Agamben suggests “studious play” with the law as a way of agitating for revolution and social change. It is worth quoting him here to illustrate the linkages that this idea of play has for the study of scriptures:

One day humanity will play with law just as children play with disused objects, not in order to restore them to their canonical use but to free them from it for good. What is found after the law is not a more proper and original use value that precedes the law but a new use that is born only after it. And use, which has been contaminated by law, must also be freed from its own value. This liberation is the task of study, or of play. (State of Exception, University of Chicago Press, 2005, p. 64)

Against Agamben’s call for the irreverent engagement of law Prof. Krips positions Žižek’s strategy for productively responding to the state of exception. Žižek suggests an overconformity to the law—taking it more seriously than intended. He wants to expose the loopholes that are not scripted by law but are nonetheless commonly assumed, such as the ability of authorities to evade minor infractions. Here, Prof. Krips used parking tickets as an example: there is a tacit expectation that the President, for instance, does not have to pay them, though by law he is not exempt. Žižek’s overconformity would mean vesting laws with the brittleness that comes with strict literalist readings. It would contradict the illusion that law, force, and states of exception work to a greater good. Prof. Krips reminded audience members of Sethe, the main character of Toni Morrison’s Beloved, who slits her infant’s throat, surrendering the fantasy that the child would be able to escape slave laws. The obscene underside of the law (the loopholes and unlegalized practices) that Žižek advocates exposing is precisely the untextual aspect of the state. An overadherence to textual law therefore promises to expose the unwritten, performative sides of state scriptures, suggesting this sordid underbelly is the glue of the whole system.

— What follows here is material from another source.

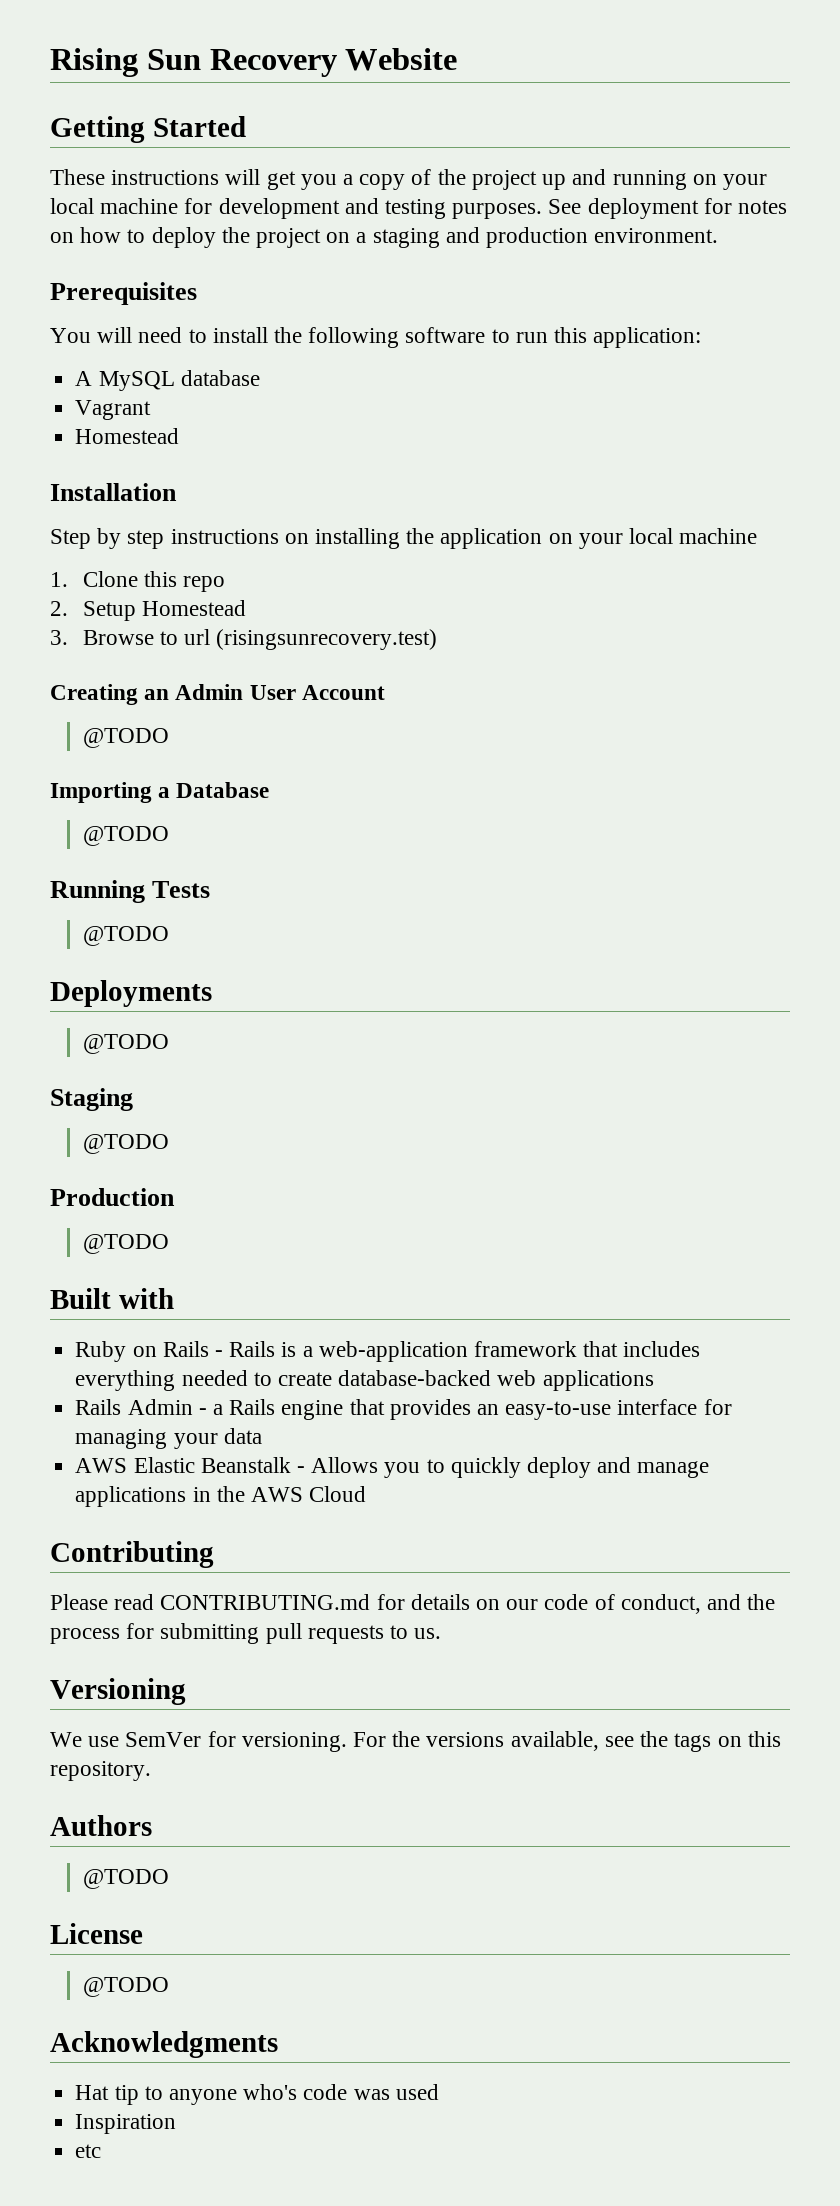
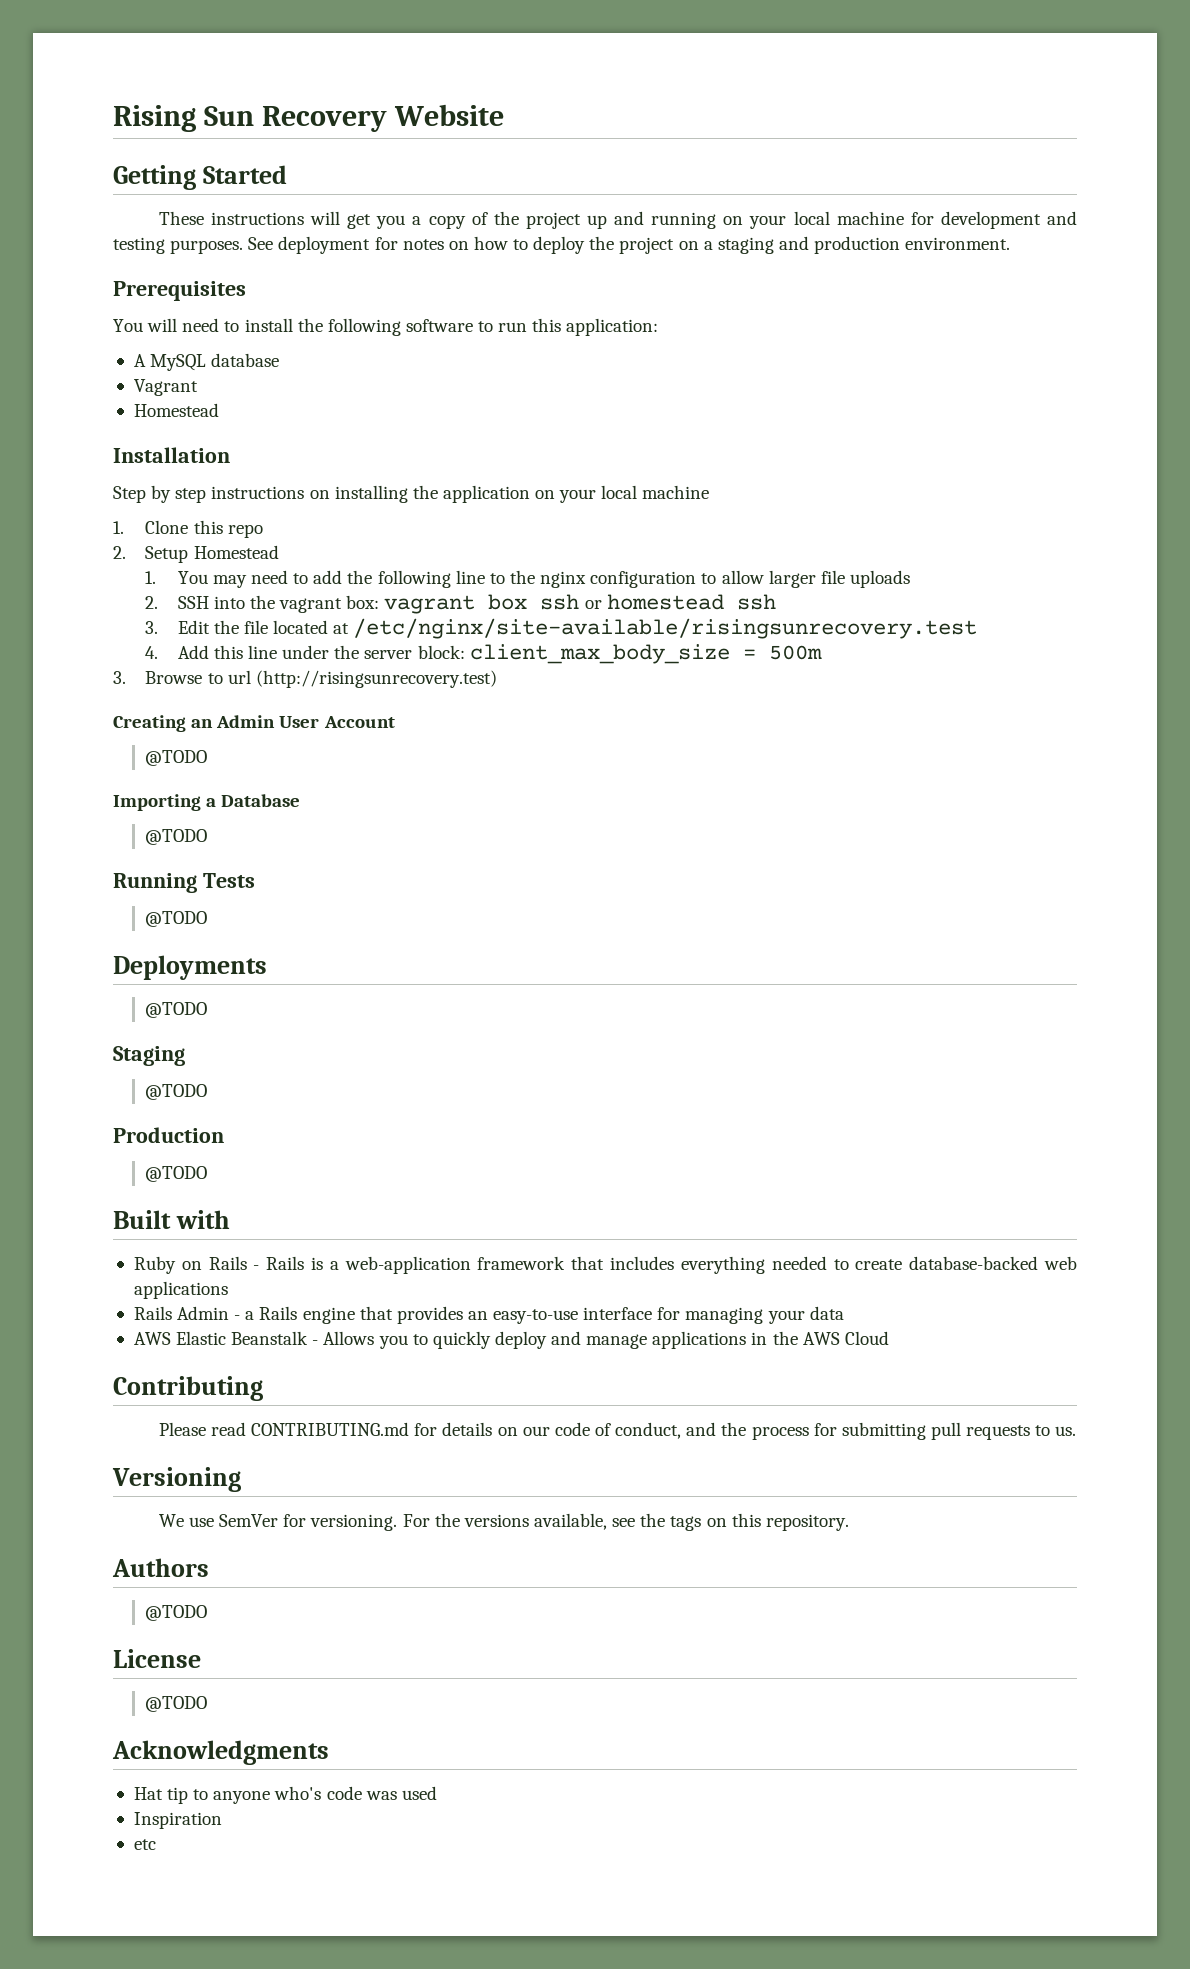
(246, 608) none -> [145,570,910,588] [145,594,776,614] [145,618,978,639] [145,644,822,664] // 1. You may need to add the following line to the nginx configuration to allow larger file uploads // 2. SSH into the vagrant box: vagrant box ssh or homestead ssh // 3. Edit the file located at /etc/nginx/site-available/risingsunrecovery.test // 4. Add this line under the server block: client_max_body_size = 500m
[216,629,438,650] (risingsunrecovery.test) -> [255,670,497,688] (http://risingsunrecovery.test)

Philosopher Alain Badiou agrees with Žižek that combating corrupt states of exception is best endeavored by “traversing the fantasy of the underside of the law,” as Prof. Krips said, and also by maintaining fidelity to justice. Like Agamben, Badiou has recently written at length on the apostle Paul, whom both philosophers read as defining justice as that which one does for no reason. For Agamben and Butler, the path to justice opens through studious play, which gives up the idea of any one authorized, original, or essential meaning for any scripture, legal or otherwise. Žižek, on the other hand, envisions liberation through overconformity paired with a desire for justice. Prof. Krips, seeming to prefer the latter approach, left the audience with a challenge: How might these responses to the state of exception be made practicable and productive?

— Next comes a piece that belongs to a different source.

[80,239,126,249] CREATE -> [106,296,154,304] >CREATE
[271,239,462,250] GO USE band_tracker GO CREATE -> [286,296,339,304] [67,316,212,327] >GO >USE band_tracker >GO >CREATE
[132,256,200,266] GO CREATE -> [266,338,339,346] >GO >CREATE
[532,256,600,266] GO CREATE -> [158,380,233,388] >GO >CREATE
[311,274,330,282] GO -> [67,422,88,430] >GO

Prof. Krips’s incisive reading of the conversation between these influential philosophers has profound implications for the study of scriptures and illustrates the importance of theory to that endeavor. He shows how law, our highest secular scripture, can be a target for abstract interrogation of structures of power, and he urges understanding the range of practical, even ritualized, approaches to resistance. Students of religion, and especially of scriptures, are in an enviable position with respect to this conversation because religious communities provide manifold examples of productive, scripture-engaging work in response to changing political and cultural landscapes—the state of exception being one such environmental shift.

To provoke a robust discussion:

What examples of scriptured responses to the state of exception do religious communities offer?

Conceivably, the state of exception also produces responses that may not be as consciously resistant as those that Žižek and company model. What results from unintentional “studious play” and hyperfidelity to laws and scriptures?

The work of Agamben, Butler, Žižek, and Badiou suggests that states of exception can prompt two modes of resistance in particular: playful immersion and performative overadherence. We might add that distancing from law or scripture can also. Does the state of exception, then, engender multiple reactions that can be divisive? Does the state of exception polarize people on scriptured terms? If so, what might that fragmentation produce?